* Exercise requirements *
Among the entries below, only the lines starting at the one with "(344, 126) none" and ending at the one with "(251, 622) none", both included, are to be printed exactly.

* Records for the task *
================

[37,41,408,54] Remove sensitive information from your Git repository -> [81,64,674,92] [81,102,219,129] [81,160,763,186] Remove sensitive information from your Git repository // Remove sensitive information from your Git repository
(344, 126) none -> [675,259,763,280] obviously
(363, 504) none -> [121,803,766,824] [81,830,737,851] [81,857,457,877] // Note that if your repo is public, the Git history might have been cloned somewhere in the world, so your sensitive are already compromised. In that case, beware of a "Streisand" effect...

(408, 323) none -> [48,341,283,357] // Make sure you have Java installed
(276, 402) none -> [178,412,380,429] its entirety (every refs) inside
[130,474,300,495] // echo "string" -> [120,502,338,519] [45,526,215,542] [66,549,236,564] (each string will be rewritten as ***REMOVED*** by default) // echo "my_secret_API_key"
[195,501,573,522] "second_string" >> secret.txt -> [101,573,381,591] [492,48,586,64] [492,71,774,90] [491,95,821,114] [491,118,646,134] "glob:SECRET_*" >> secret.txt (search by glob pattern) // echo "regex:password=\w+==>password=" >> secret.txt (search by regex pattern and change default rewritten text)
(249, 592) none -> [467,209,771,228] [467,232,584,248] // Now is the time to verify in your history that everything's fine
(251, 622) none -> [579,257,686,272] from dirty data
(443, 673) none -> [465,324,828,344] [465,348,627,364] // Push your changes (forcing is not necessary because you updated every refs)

================

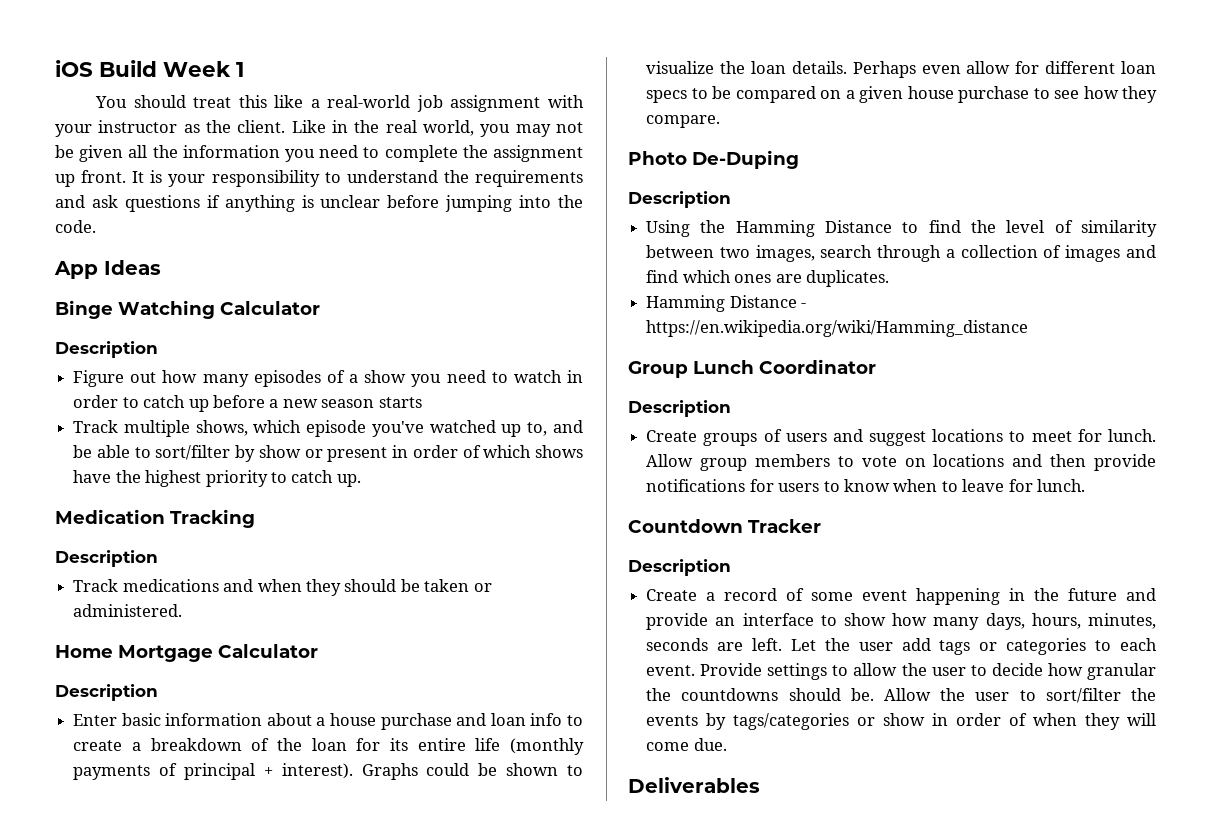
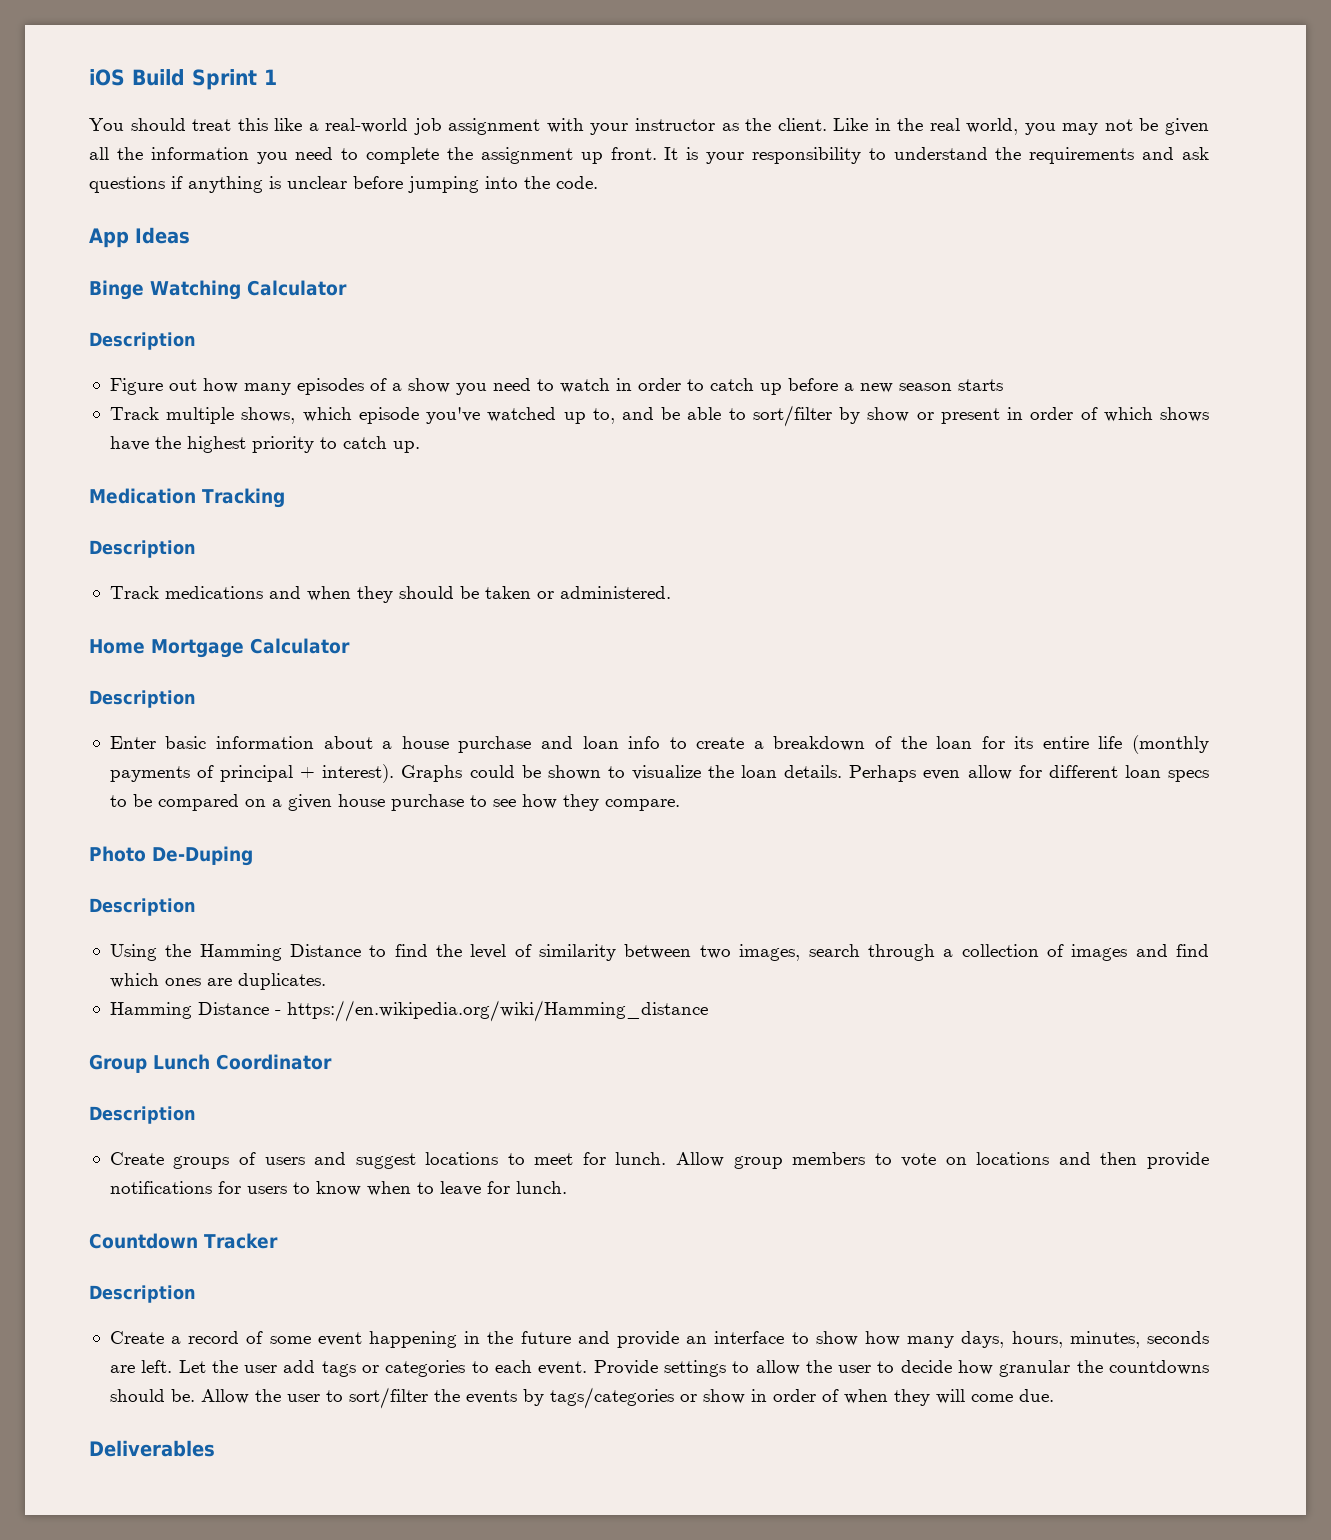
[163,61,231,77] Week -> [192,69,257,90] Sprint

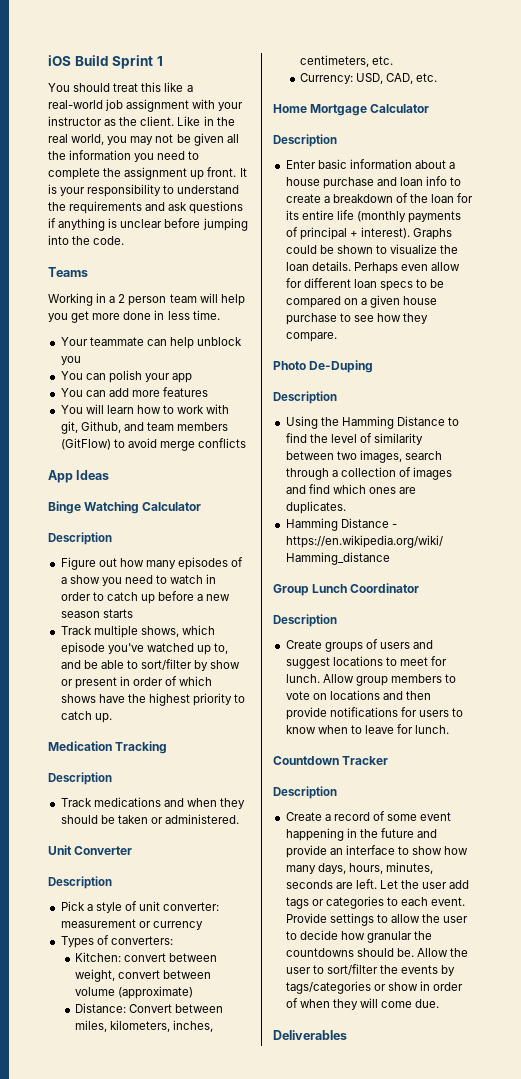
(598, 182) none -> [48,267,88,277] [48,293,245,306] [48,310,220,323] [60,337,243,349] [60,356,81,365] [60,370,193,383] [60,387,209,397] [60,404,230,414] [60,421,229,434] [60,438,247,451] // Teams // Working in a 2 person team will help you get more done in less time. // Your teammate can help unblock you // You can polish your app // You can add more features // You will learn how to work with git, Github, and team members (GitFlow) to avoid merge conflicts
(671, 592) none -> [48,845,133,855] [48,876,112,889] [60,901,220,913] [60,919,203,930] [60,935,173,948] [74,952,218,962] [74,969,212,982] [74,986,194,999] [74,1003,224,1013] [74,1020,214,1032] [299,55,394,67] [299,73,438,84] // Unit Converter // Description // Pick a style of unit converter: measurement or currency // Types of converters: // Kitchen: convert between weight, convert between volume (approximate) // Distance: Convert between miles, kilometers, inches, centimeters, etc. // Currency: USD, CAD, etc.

================

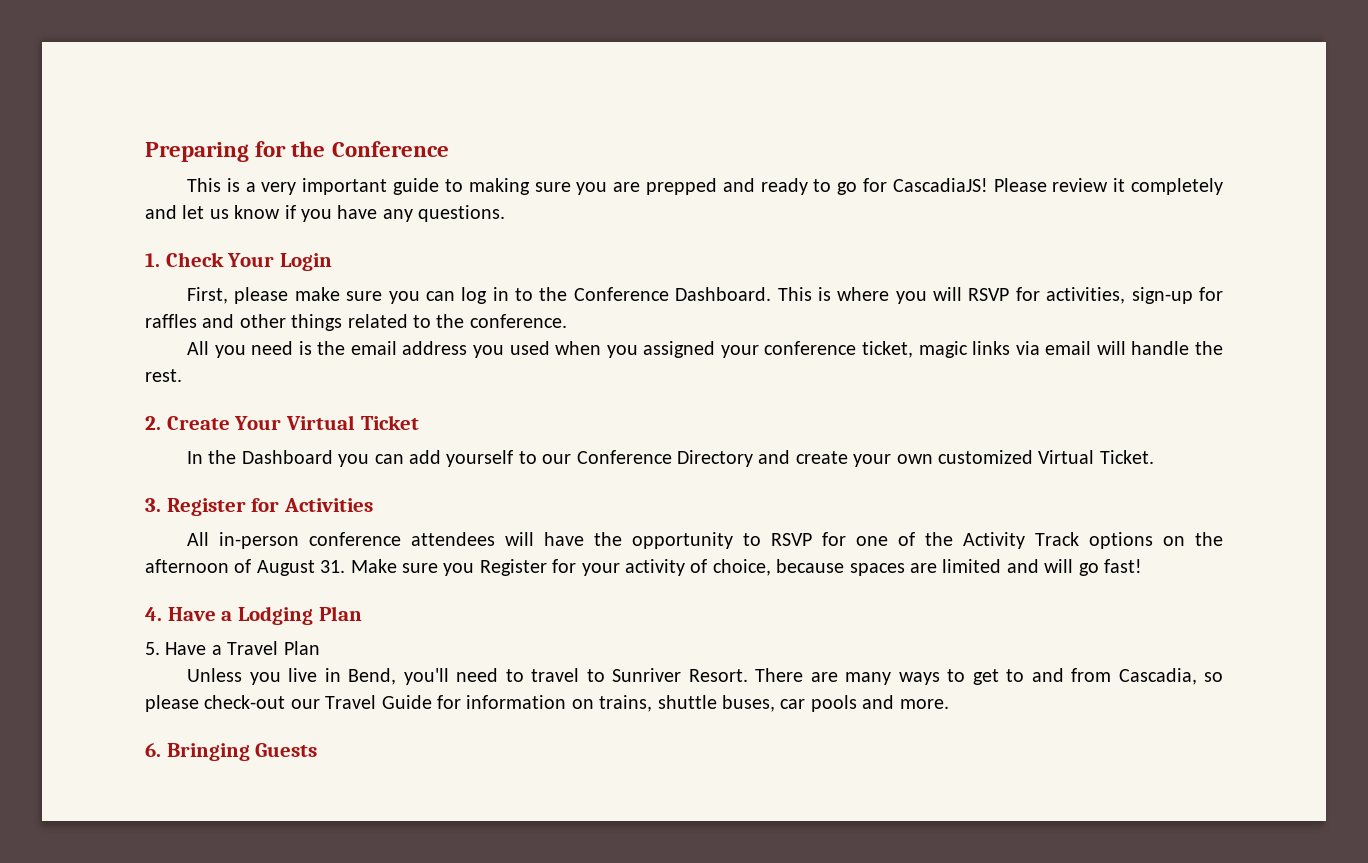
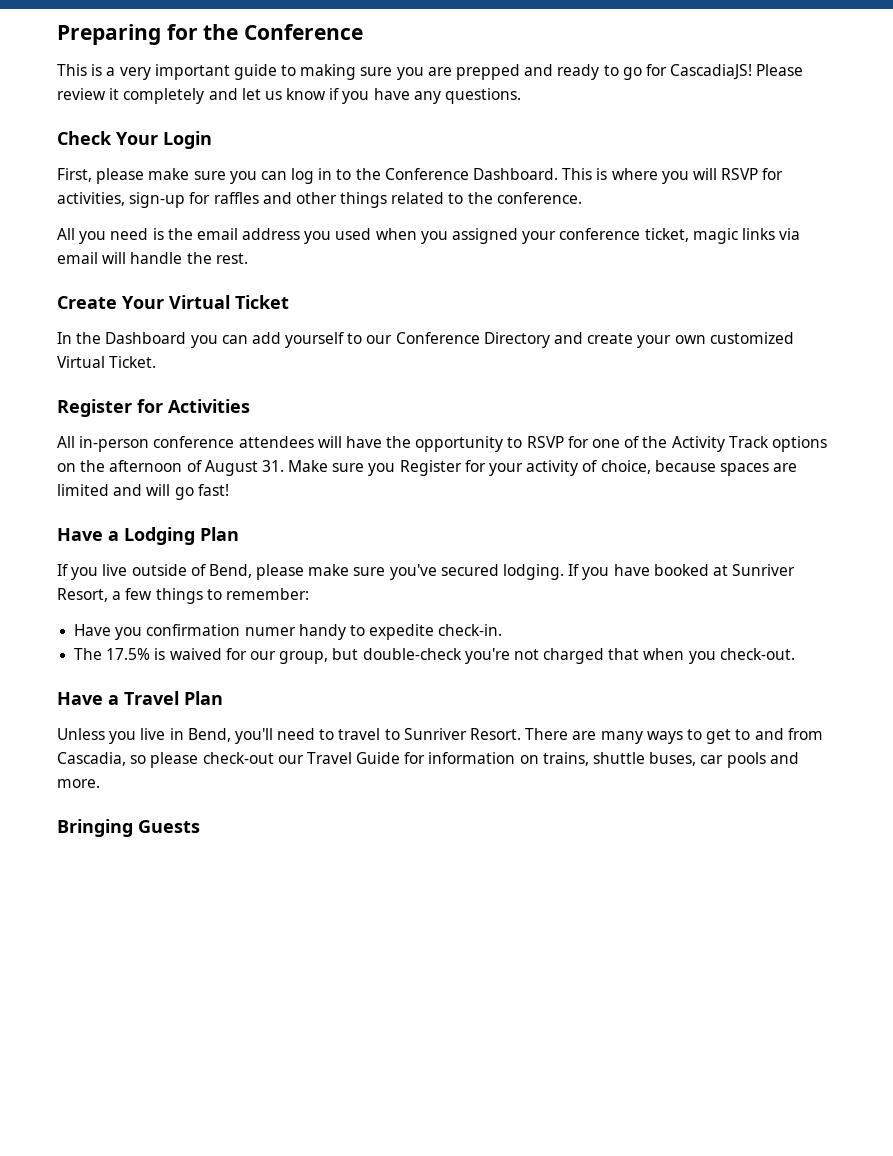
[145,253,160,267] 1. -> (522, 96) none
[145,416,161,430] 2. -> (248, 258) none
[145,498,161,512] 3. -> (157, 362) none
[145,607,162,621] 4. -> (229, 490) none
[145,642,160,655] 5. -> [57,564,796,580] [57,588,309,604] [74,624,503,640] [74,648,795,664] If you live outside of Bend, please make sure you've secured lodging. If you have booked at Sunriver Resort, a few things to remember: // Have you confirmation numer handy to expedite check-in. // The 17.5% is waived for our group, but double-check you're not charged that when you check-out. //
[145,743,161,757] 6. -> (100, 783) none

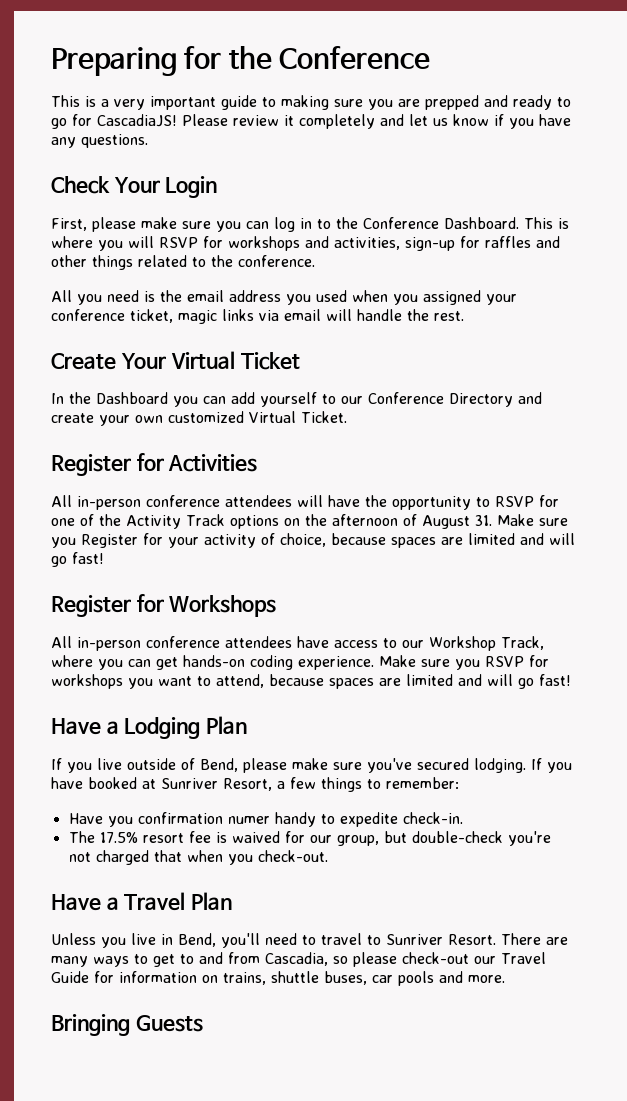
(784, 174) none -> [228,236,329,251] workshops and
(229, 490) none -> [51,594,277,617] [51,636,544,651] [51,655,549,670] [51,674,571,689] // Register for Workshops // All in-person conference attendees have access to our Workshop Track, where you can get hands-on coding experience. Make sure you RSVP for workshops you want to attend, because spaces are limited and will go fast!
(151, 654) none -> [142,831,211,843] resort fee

================

* Solution *
(344, 126) none -> [675,259,763,280] obviously
(363, 504) none -> [121,803,766,824] [81,830,737,851] [81,857,457,877] // Note that if your repo is public, the Git history might have been cloned somewhere in the world, so your sensitive are already compromised. In that case, beware of a "Streisand" effect...

(408, 323) none -> [48,341,283,357] // Make sure you have Java installed
(276, 402) none -> [178,412,380,429] its entirety (every refs) inside
[130,474,300,495] // echo "string" -> [120,502,338,519] [45,526,215,542] [66,549,236,564] (each string will be rewritten as ***REMOVED*** by default) // echo "my_secret_API_key"
[195,501,573,522] "second_string" >> secret.txt -> [101,573,381,591] [492,48,586,64] [492,71,774,90] [491,95,821,114] [491,118,646,134] "glob:SECRET_*" >> secret.txt (search by glob pattern) // echo "regex:password=\w+==>password=" >> secret.txt (search by regex pattern and change default rewritten text)
(249, 592) none -> [467,209,771,228] [467,232,584,248] // Now is the time to verify in your history that everything's fine
(251, 622) none -> [579,257,686,272] from dirty data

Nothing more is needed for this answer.